To be sure, he does mention one issue: affirmative action. He says its "debate can and should be nuanced, principled and spirited." But not too principled and spirited, apparently, since he also believes "the conversation that we now engage in as a nation on this and other racial subjects [unspecified, of course] is too often simplistic and left to those on the extremes." So what would Holder make of the spirited assertion that racial preferences are morally wrong, a view that many Americans in fact hold? Too extreme, no doubt.

Holder is probably onto something when he deplores the general lack of detailed knowledge of black history, although he seems unaware of the extent to which black history is in fact included "in the standard curriculum in our schools." But all manner of history is underappreciated these days, not just black history; most college students, for example, don't have to take a single history course.

Perhaps Holder would like to see interracial neighborhood groups study the contributions of blacks to this nation. Is this the "significant interaction" between the races that he envisions on the weekends when, he laments, we go our separate ways?

Who knows? For a speech about cowardice, it wasn't particularly brave.

Double standards

Some birdbrain attended Tuesday's Statehouse rally protesting the national stimulus package while toting an anti-Obama sign in which a large swastika appeared inside the "O." So naturally ProgressNow Colorado, a left-wing agitprop group, put out a press release linking everyone within sight of the birdbrain - including Republican state Sen. Josh Penry, who has actually condemned the sign - with his bizarre sentiments.

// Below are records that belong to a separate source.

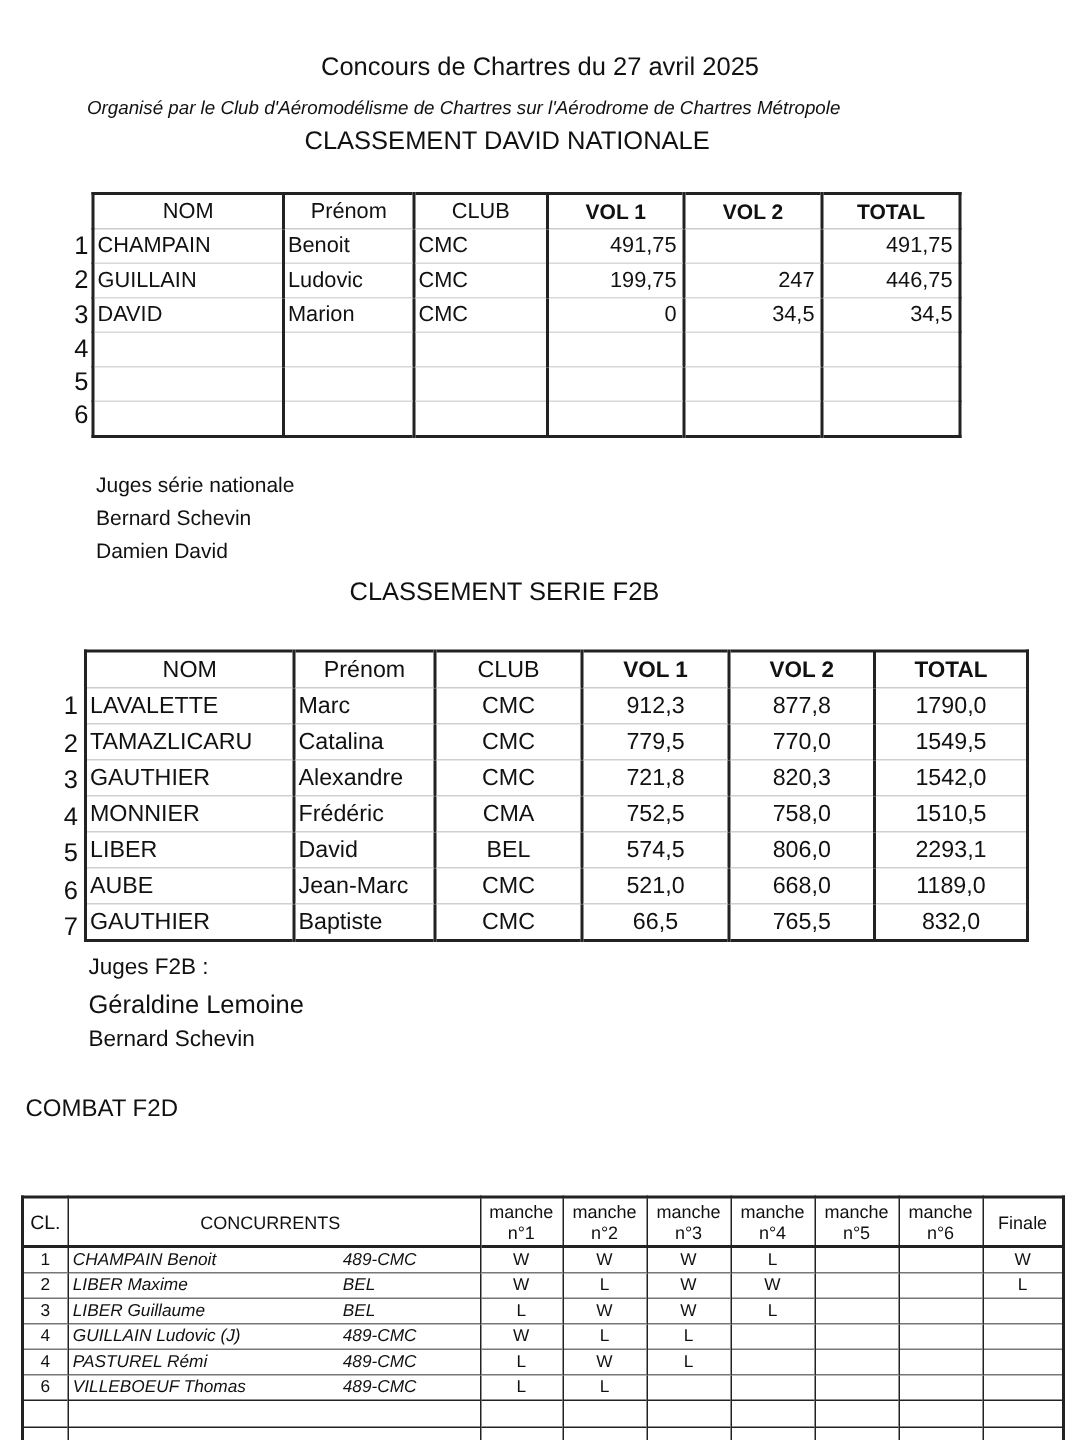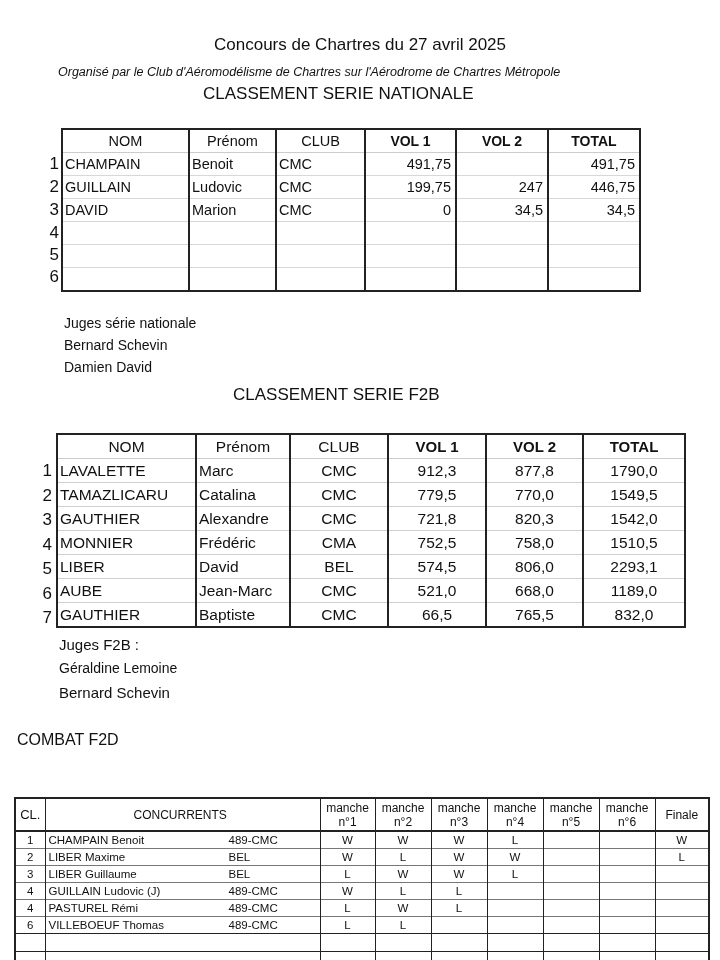--- a/index.html
+++ b/index.html
@@ -47,7 +47,7 @@
 <div class="abs title">Concours de Chartres du 27 avril 2025</div>
 <div class="abs subtitle">Organisé par le Club d'Aéromodélisme de Chartres sur l'Aérodrome de Chartres Métropole</div>
 
-<div class="abs section" style="left:203px; top:84px;">CLASSEMENT SERIE NATIONALE</div>
+<div class="abs section" style="left:203px; top:84px;">CLASSEMENT DAVID NATIONALE</div>
 
 <div>
   <div class="rank" style="left:45px; top:154px;">1</div>

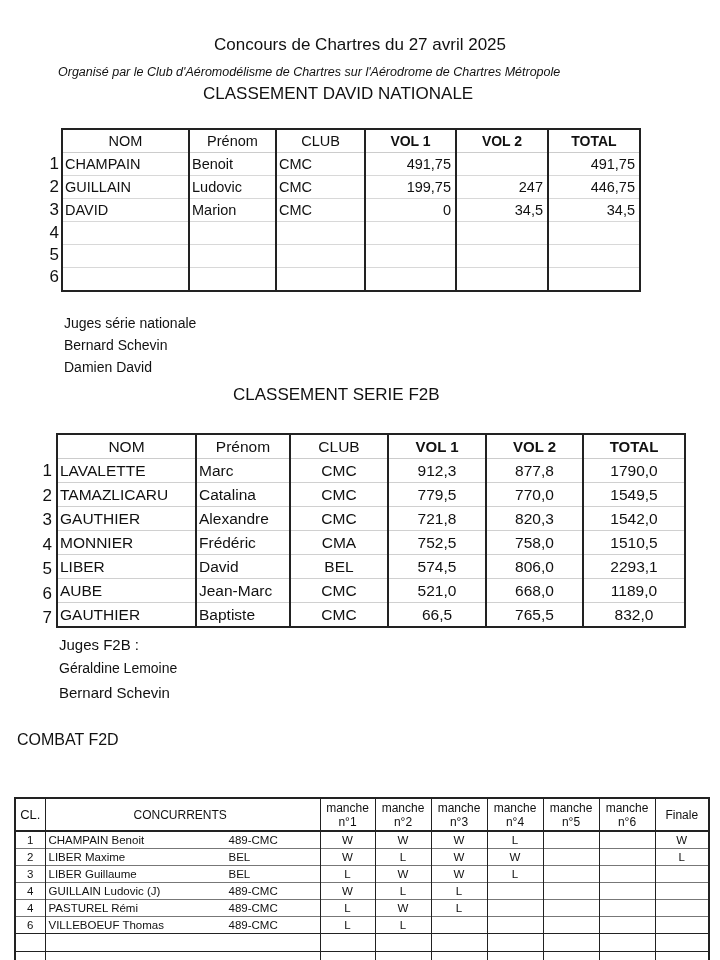--- a/index.html
+++ b/index.html
@@ -225,7 +225,7 @@
 </table>
 
 <div class="abs judges" style="left:59px; top:636px; font-size:15px;">Juges F2B :</div>
-<div class="abs judges" style="left:59px; top:660px; font-size:14px;">Géraldine Lemoine</div>
+<div class="abs judges" style="left:59px; top:660px; font-size:17px;">Géraldine Lemoine</div>
 <div class="abs judges" style="left:59px; top:684px; font-size:15px;">Bernard Schevin</div>
 
 <div class="abs section" style="left:17px; top:731px; font-size:16px;">COMBAT F2D</div>

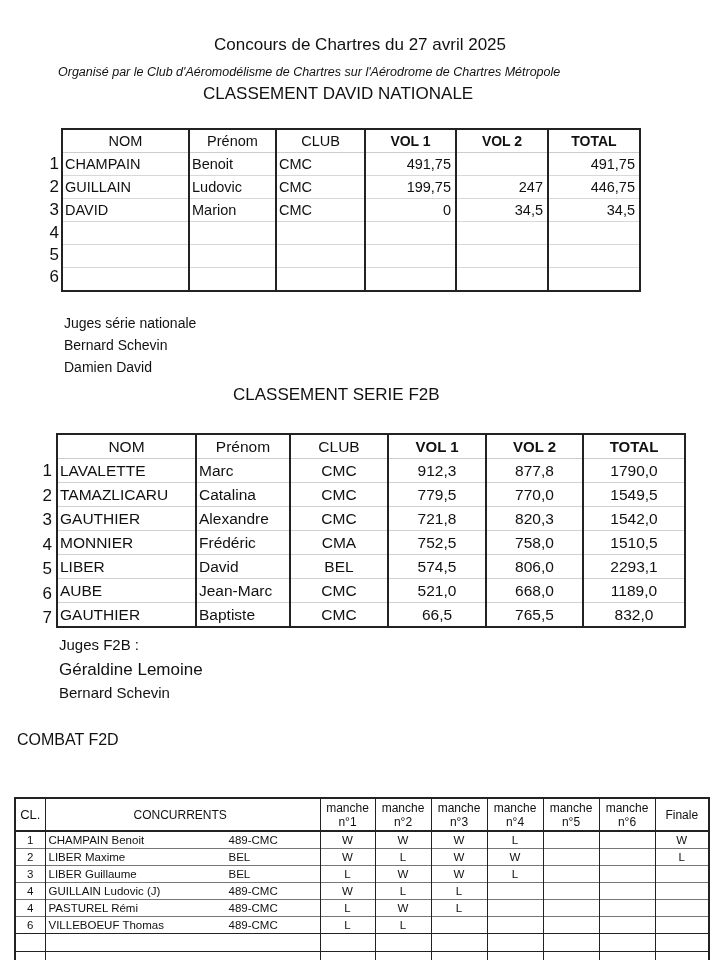--- a/index.html
+++ b/index.html
@@ -36,7 +36,7 @@
   #t3 td { height:16px; border-top:1px solid #777; text-align:center; }
   #t3 td, #t3 th { border-left:1.5px solid #222; }
   #t3 tr.blank td { height:17px; border-top:1.5px solid #222; }
-  #t3 td.name { text-align:left; padding-left:3px; position:relative; }
+  #t3 td.name { text-align:left; padding-left:3px; position:relative;font-style:italic; }
   #t3 td.name span.club { position:absolute; left:183px; }
 
   .rank { position:absolute; font-size:17px; width:14px; text-align:right; }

The end of a tediously predictable story, right? I thought so, but thanks to Ari Armstrong of freecolorado.com, there's one delicious postscript. It turns out - and this will surprise no one who has lived through the past eight years - that ProgressNow Colorado has a Web site whose blogs and reader comments have included a number of Nazi and fascist references to former President George W. Bush and other conservatives - which Armstrong has listed on his own blog.

What? The group can't be held responsible for every nutty leftist who comments on the site? Maybe not, but it exerts more control over them than the organizers of an open-air political rally have over their crowd.

"We do not need Penry and [columnist Michelle] Malkin to return Colorado to the hate state," Michael Huttner of ProgressNowColorado exclaimed this week, oblivious to the irony.